[[ Dataset, beginning ]]

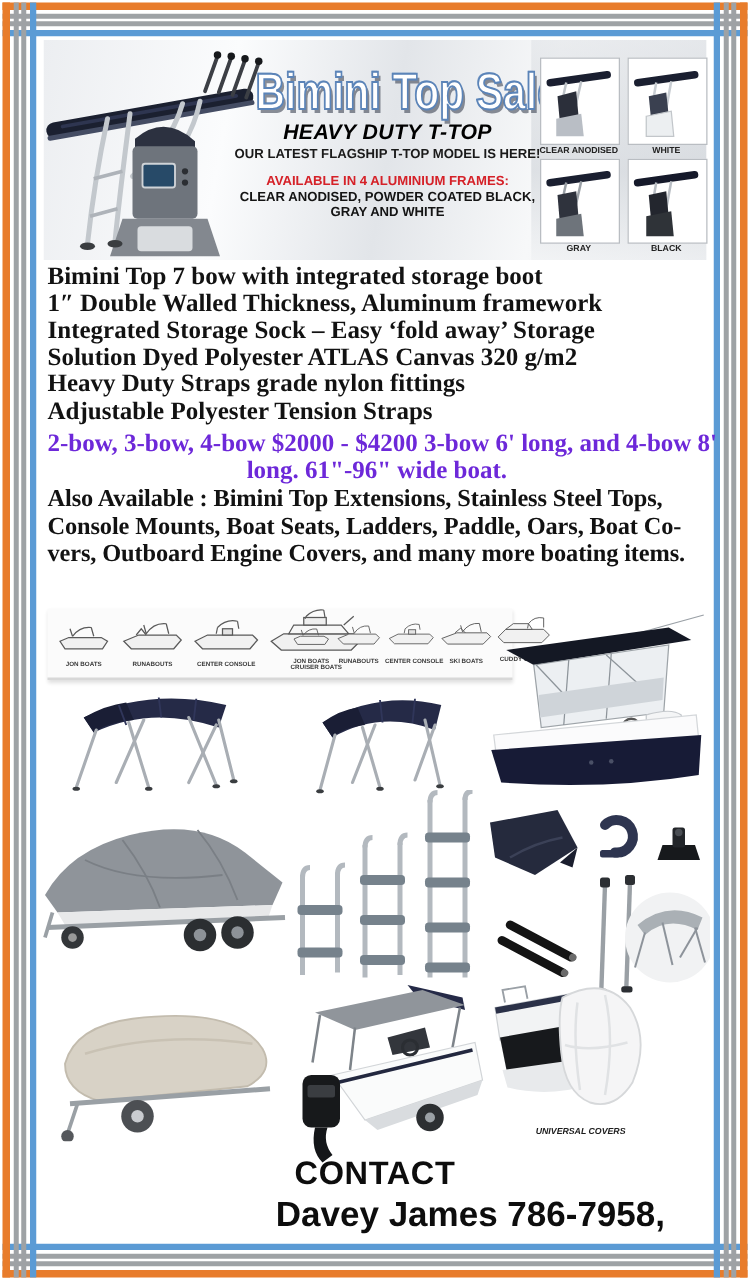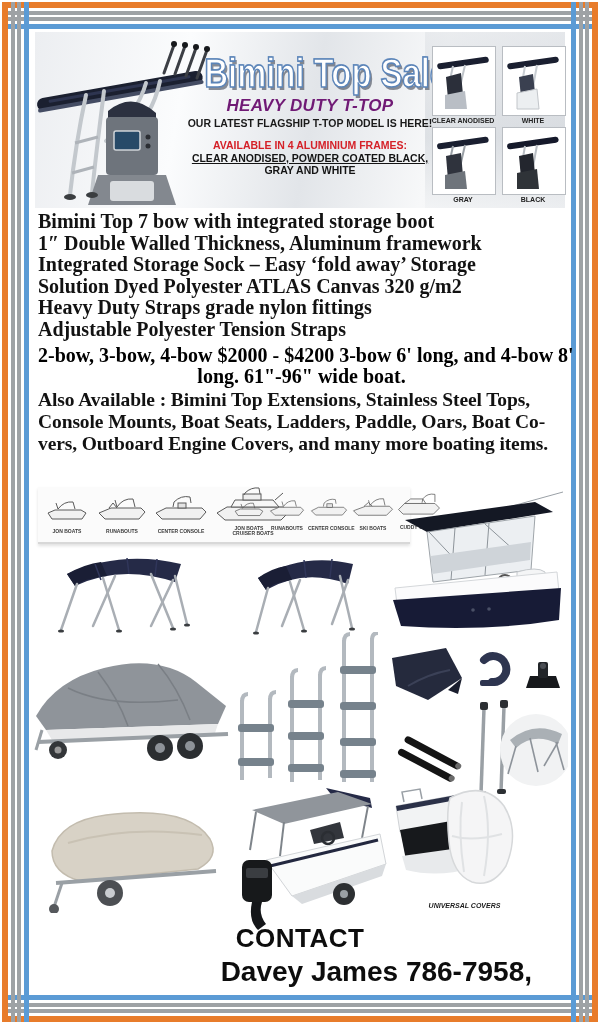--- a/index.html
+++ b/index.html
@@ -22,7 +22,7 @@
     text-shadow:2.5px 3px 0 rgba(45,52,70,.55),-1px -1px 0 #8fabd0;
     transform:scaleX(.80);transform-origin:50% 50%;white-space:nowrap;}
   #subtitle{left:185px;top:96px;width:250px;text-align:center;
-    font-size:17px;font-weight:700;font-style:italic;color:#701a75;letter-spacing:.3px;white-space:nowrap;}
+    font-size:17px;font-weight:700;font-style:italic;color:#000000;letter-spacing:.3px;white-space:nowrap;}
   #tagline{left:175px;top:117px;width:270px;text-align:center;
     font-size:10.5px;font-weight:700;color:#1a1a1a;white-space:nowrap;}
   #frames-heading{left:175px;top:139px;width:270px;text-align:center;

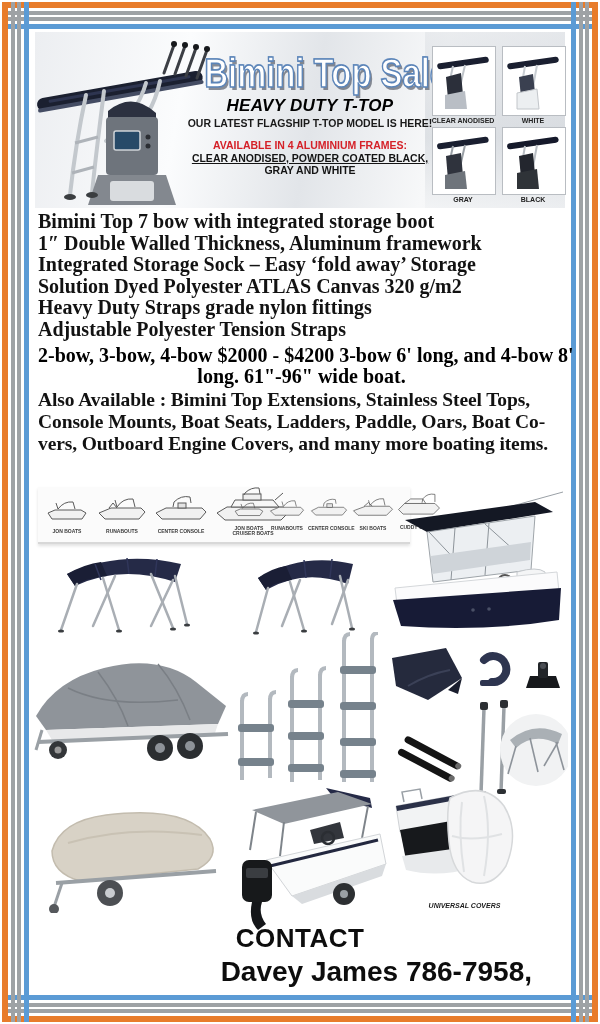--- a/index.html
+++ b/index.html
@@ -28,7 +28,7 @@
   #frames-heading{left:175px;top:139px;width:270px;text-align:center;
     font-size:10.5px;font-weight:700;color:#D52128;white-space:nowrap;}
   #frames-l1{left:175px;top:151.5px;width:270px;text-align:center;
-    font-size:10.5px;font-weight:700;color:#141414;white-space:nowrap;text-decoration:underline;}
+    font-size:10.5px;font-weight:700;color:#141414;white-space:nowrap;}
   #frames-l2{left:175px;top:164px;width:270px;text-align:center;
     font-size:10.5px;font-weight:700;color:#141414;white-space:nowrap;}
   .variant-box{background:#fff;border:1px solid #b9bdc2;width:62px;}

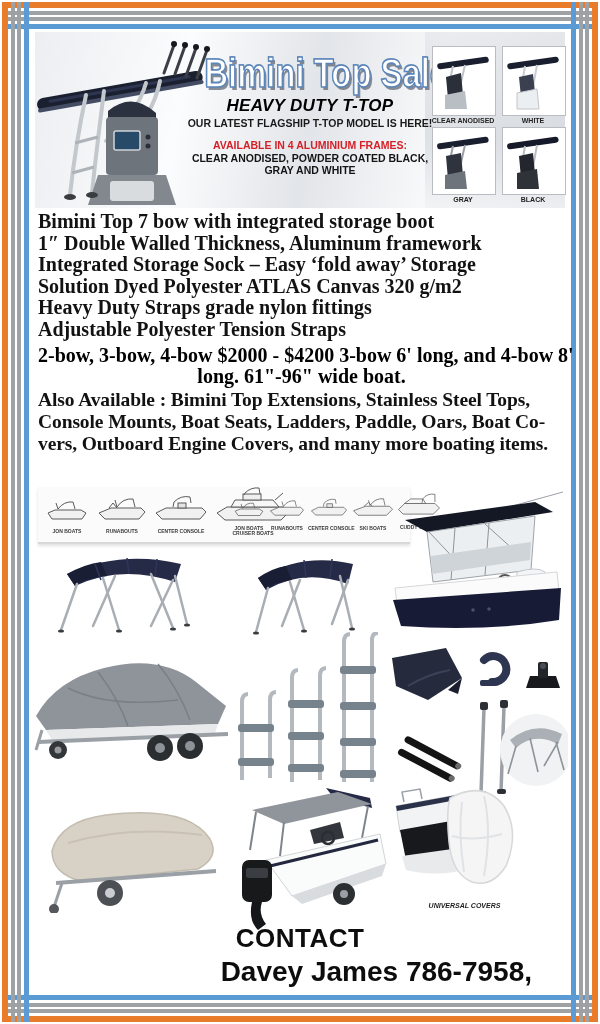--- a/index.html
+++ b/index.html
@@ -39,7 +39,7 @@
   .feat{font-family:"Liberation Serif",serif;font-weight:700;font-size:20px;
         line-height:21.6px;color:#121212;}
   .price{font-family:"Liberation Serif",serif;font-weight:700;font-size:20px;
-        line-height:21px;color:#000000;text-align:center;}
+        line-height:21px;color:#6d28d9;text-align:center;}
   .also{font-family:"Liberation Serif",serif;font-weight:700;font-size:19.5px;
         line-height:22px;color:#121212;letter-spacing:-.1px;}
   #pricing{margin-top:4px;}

[[ Dataset, end ]]
[[ Dataset, beginning ]]

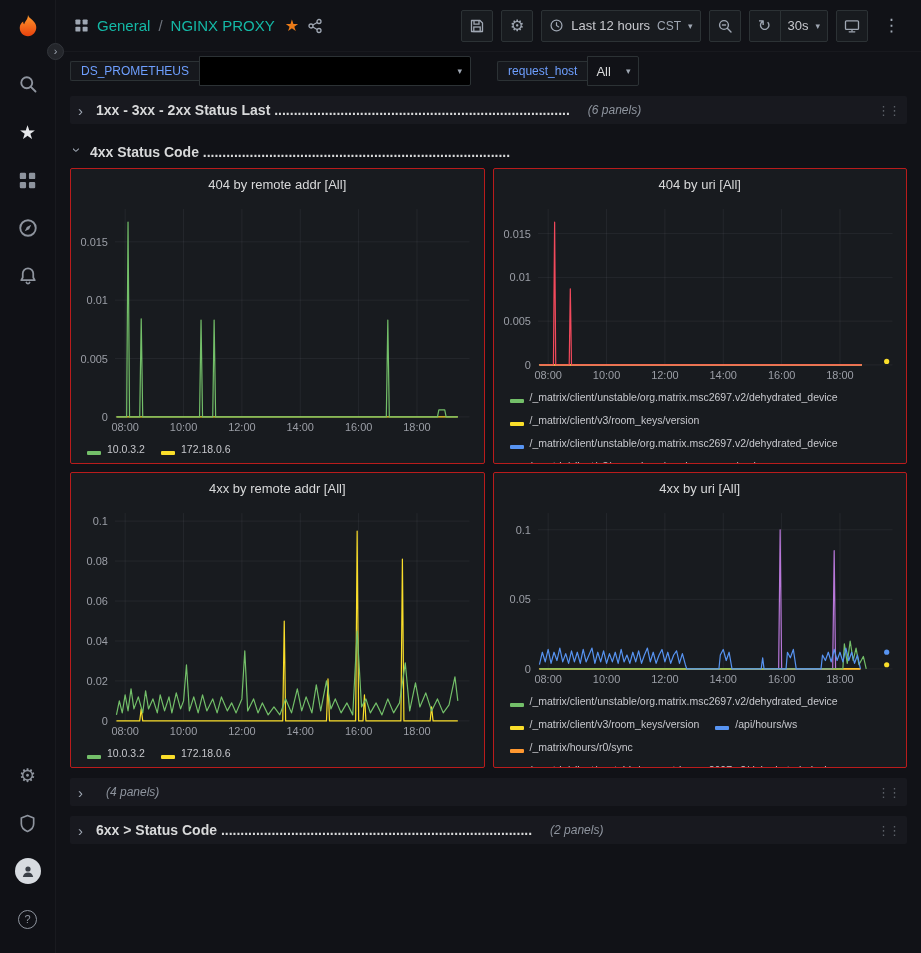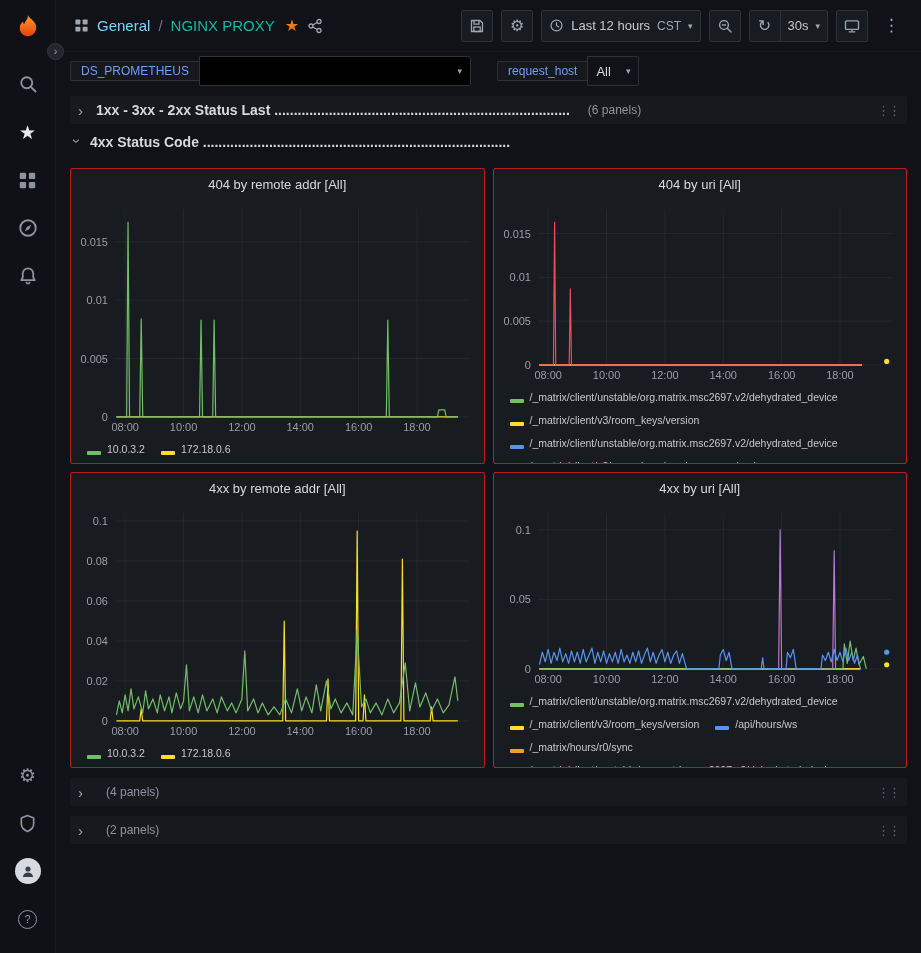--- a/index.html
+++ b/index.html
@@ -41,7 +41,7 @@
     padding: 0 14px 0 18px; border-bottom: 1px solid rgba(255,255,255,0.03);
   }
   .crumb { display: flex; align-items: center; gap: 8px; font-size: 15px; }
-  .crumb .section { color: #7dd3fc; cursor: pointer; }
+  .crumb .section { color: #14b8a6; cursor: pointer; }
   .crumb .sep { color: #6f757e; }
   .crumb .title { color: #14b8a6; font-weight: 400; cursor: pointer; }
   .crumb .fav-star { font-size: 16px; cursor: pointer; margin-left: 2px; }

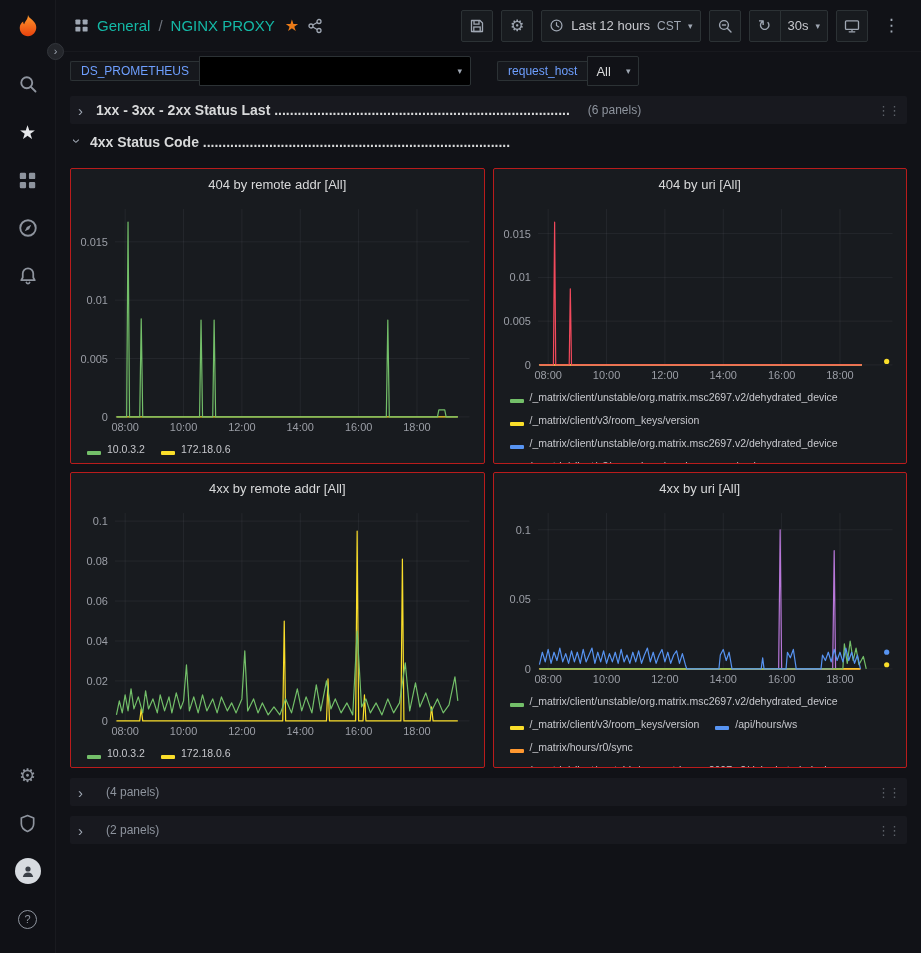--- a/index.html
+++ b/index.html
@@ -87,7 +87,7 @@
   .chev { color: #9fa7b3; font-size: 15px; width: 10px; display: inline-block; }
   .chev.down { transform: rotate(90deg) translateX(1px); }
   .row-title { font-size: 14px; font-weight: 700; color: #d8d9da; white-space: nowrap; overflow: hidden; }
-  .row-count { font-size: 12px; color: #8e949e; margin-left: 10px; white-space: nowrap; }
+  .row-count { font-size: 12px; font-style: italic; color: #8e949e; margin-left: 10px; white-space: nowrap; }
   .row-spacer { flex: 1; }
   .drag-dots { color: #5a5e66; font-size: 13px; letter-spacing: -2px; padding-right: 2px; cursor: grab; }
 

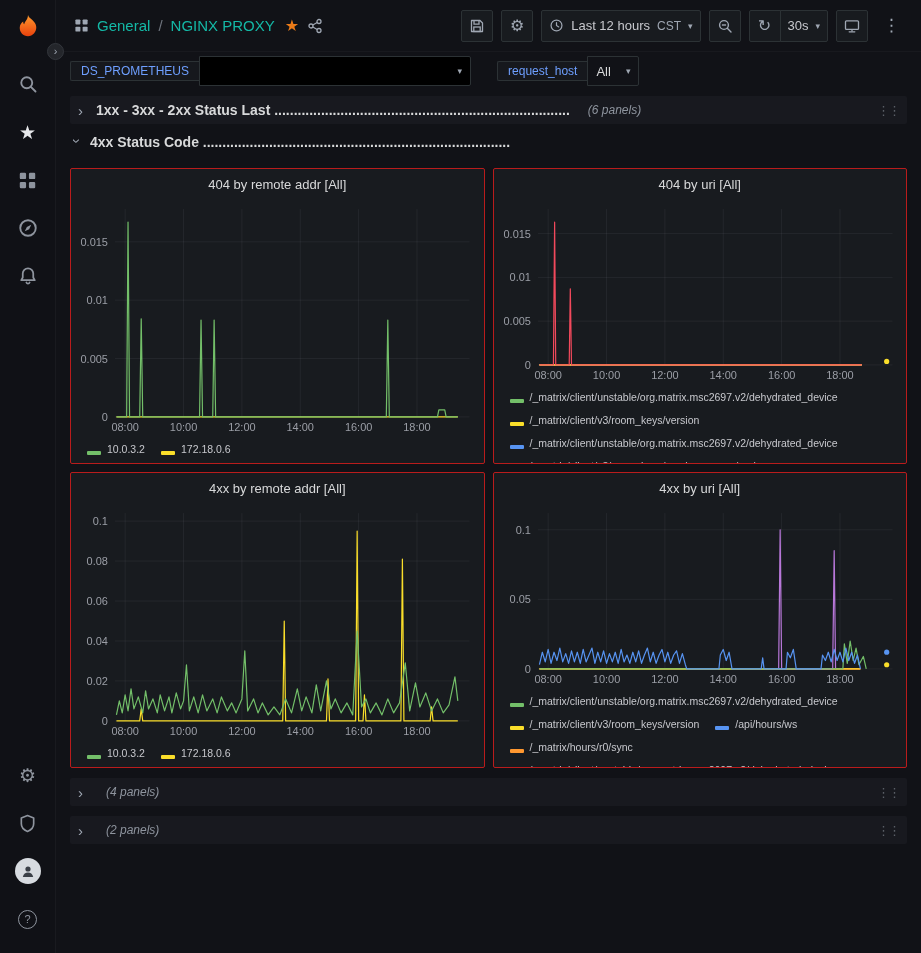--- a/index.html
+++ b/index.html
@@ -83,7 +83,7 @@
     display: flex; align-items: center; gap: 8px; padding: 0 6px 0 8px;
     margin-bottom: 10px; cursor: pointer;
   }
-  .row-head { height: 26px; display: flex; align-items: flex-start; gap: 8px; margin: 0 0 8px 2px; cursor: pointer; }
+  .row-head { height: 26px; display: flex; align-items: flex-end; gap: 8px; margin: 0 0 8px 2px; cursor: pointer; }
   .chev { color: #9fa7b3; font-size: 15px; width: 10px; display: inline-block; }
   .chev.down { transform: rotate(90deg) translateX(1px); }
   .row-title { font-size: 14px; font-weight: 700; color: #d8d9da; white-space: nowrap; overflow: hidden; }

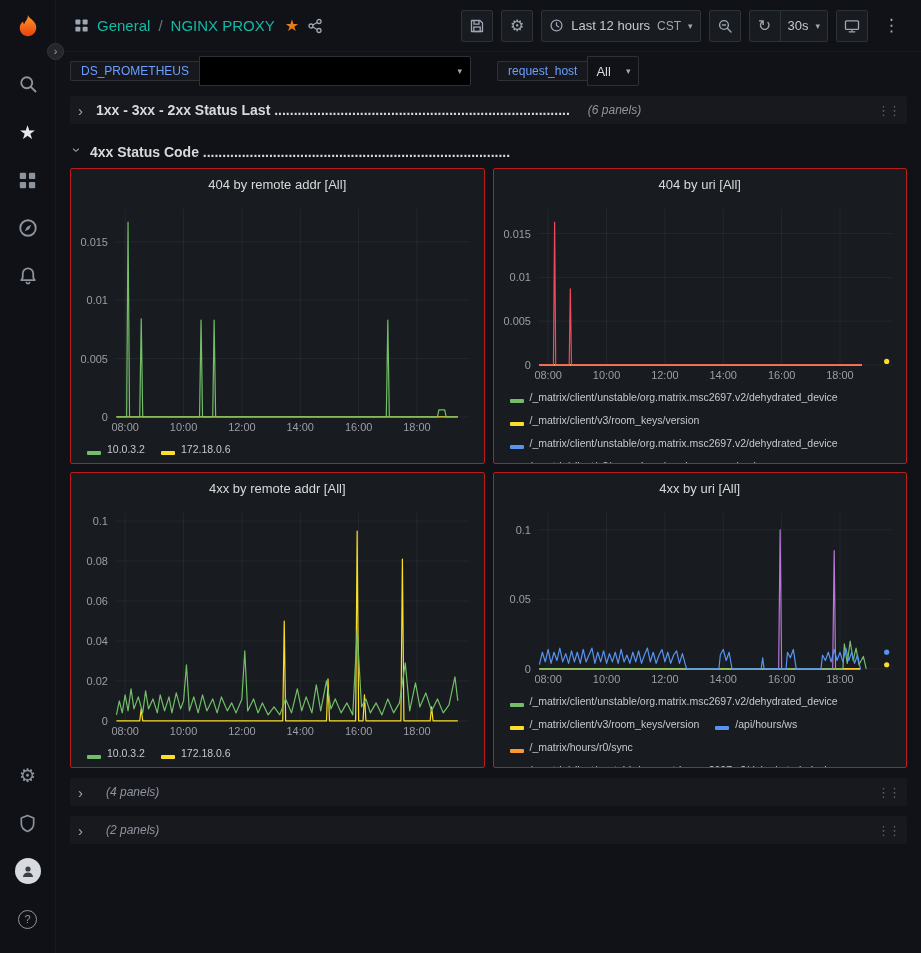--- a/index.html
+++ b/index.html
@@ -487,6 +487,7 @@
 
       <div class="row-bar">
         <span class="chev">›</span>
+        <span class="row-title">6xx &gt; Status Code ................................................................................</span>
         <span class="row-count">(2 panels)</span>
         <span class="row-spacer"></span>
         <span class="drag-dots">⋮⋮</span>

[[ Dataset, end ]]

» **Problem details**:
Could you work out how many lines above contain the string "cursor"? Only the number should be given.

» **Result for this task**:
8